Before he sent the jury off to deliberate yesterday afternoon, Judge Davis designated three jurors of the fifteen who heard the case to serve as alternates. He explained that they had been randomly selected as alternates by computer. Based on my own admittedly speculative and uncertain reading of body language during the trial, I had picked them as three of the four most attentive and pro-prosecution jurors.

This is a conspiracy case. The government charges defendants with conspiracy to provide material support to ISIS (a designated foreign terrorist organization) by seeking to join the group. It also charges them with conspiracy to commit murder overseas by joining ISIS. Other charges include perjury before the grand jury, false statements to the FBI, and attempted federal financial aid fraud. (One of the defendants sought to finance his trip to Syria at taxpayers’ expense.)

Does the evidence prove the defendants guilty of the offenses charged beyond a reasonable doubt? That is the question the attorneys addressed in their closing arguments.

Judge Davis gave each party three hours for argument. Defendants took short of two hours each. The government took nearly the full three hours including rebuttal.

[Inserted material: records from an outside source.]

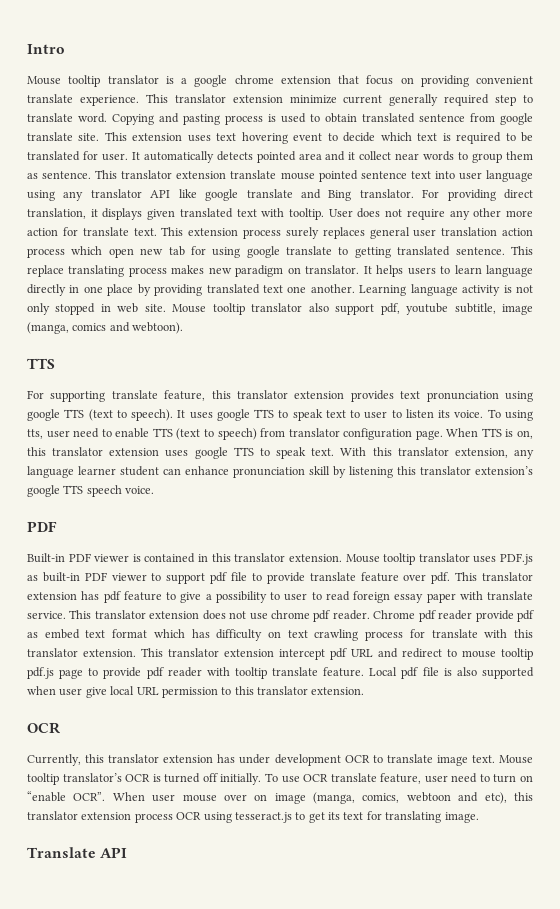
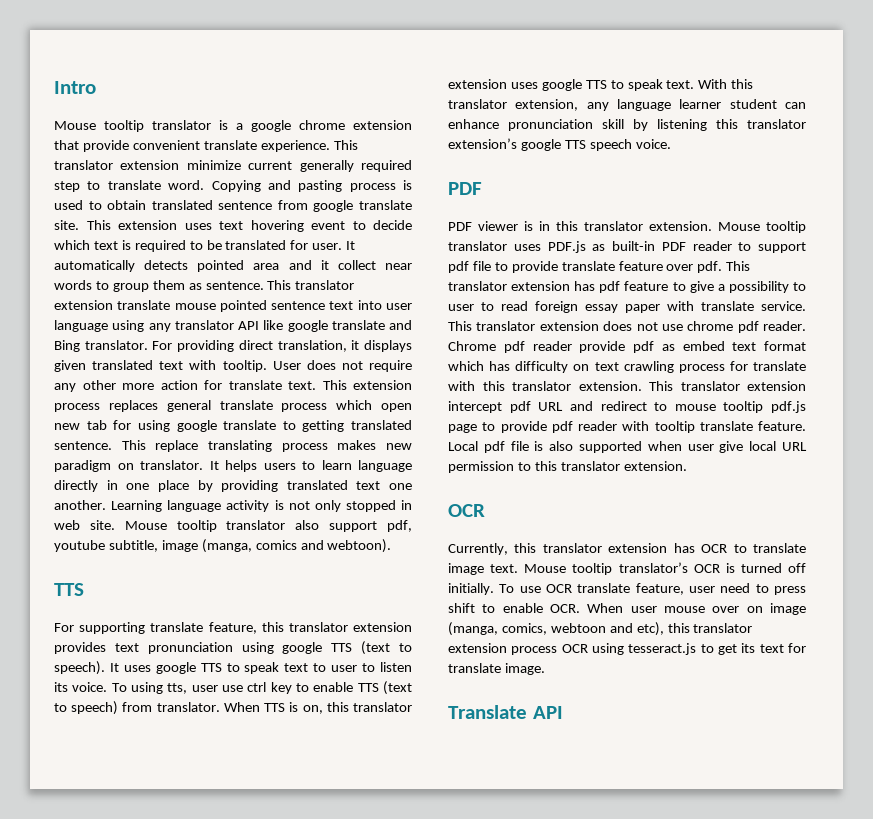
- Mouse tooltip translator is a google chrome extension that focus on providing convenient translate experience.
+ Mouse tooltip translator is a google chrome extension that provide convenient translate experience.
- This extension process surely replaces general user translation action process which open new tab for using google translate to getting translated sentence.
+ This extension process replaces general translate process which open new tab for using google translate to getting translated sentence.
- To using tts, user need to enable TTS (text to speech) from translator configuration page.
+ To using tts, user use ctrl key to enable TTS (text to speech) from translator.
- Built-in PDF viewer is contained in this translator extension.
+ PDF viewer is in this translator extension.
- Mouse tooltip translator uses PDF.js as built-in PDF viewer to support pdf file to provide translate feature over pdf.
+ Mouse tooltip translator uses PDF.js as built-in PDF reader to support pdf file to provide translate feature over pdf.
- Currently, this translator extension has under development OCR to translate image text.
+ Currently, this translator extension has OCR to translate image text.
- To use OCR translate feature, user need to turn on “enable OCR”. When user mouse over on image (manga, comics, webtoon and etc), this translator extension process OCR using tesseract.js to get its text for translating image.
+ To use OCR translate feature, user need to press shift to enable OCR. When user mouse over on image (manga, comics, webtoon and etc), this translator extension process OCR using tesseract.js to get its text for translate image.

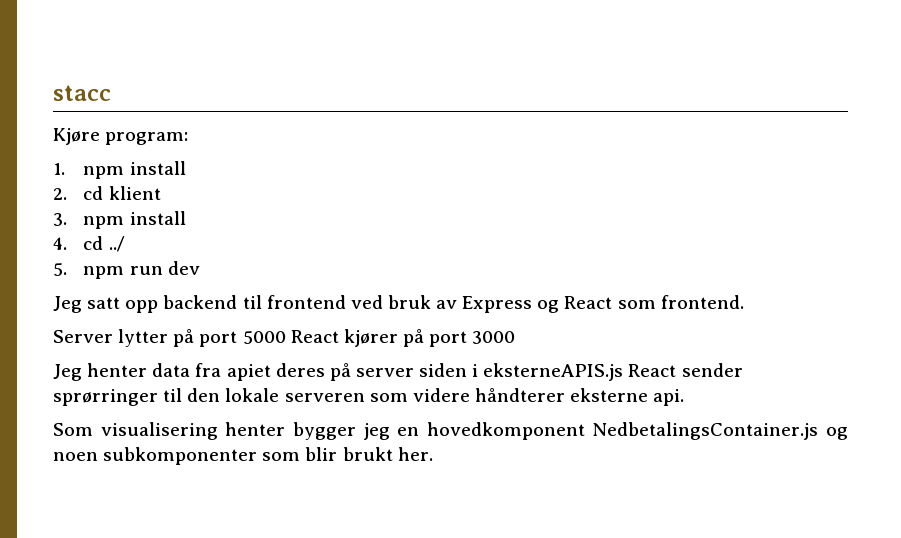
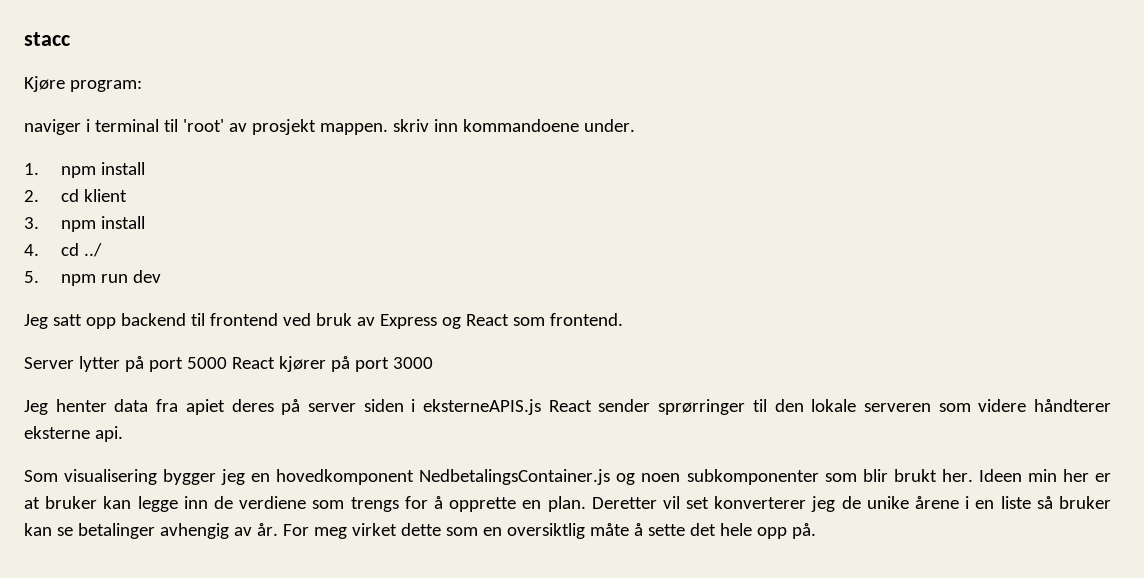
+ naviger i terminal til 'root' av prosjekt mappen. skriv inn kommandoene under.
- Som visualisering henter bygger jeg en hovedkomponent NedbetalingsContainer.js og noen subkomponenter som blir brukt her.
+ Som visualisering bygger jeg en hovedkomponent NedbetalingsContainer.js og noen subkomponenter som blir brukt her.
+ Ideen min her er at bruker kan legge inn de verdiene som trengs for å opprette en plan. Deretter vil set konverterer jeg de unike årene i en liste så bruker kan se betalinger avhengig av år. For meg virket dette som en oversiktlig måte å sette det hele opp på.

Three co-conspirators testified against defendants at trial. Two had pleaded guilty to conspiracy to provide material support and agreed to cooperate with the government. The third went to work for the FBI as an informant and covertly recorded the defendants talking among themselves and with other co-conspirators who have pleaded guilty. He has not been charged. His recordings run from February through the arrests in April 2015, at the end of the road in San Diego. They are the central piece of evidence in a case full of evidence. They are devastating.

In criminal cases the government goes first and last at closing arguments. Assistant United States Attorney Andrew Winter had made the opening statement on behalf of the government. AUSA John Docherty made the closing argument but yielded to Assistant United States Attorney Julie Allyn for rebuttal. I don’t think that’s good trial practice, but the prosecution split up their case among Winter, Docherty, and Allyn throughout the trial.

Docherty opened with the proposition that the case demonstrated exceptionally persistent efforts to fight for the exceptionally violent group ISIS in Syria. Docherty asserted that the evidence had proved defendants guilty beyond a reasonable doubt and methodically summarized the evidence in support of the proposition. He did not discuss or explain the burden of proof that the government bears in the case. I don’t understand that’s good trial practice either.

The evidence certainly supports the argument that defendants made three efforts to depart Minnesota for Syria and ISIS, beginning in the spring of 2014, continuing the following November and ending with their arrests a year later. Docherty discussed the three phases of the defendants’ efforts to depart Minnesota. Conspiring to volunteer their personal services to ISIS is the “material support” with which they are charged.

Without going into the details, I will only say that the heart of the government’s case is the recordings made by co-conspirator turned informant Abdhirahman Bashir. We heard hours of them during the trial and Docherty effectively replayed highlights during his closing. Bashir made the recordings during phase 3 of the conspiracy, when defendants sought to make their way to Syria via San Diego and Mexico with the use of fake passports. If I can refer to the recordings as a witness, they were the star of the trial.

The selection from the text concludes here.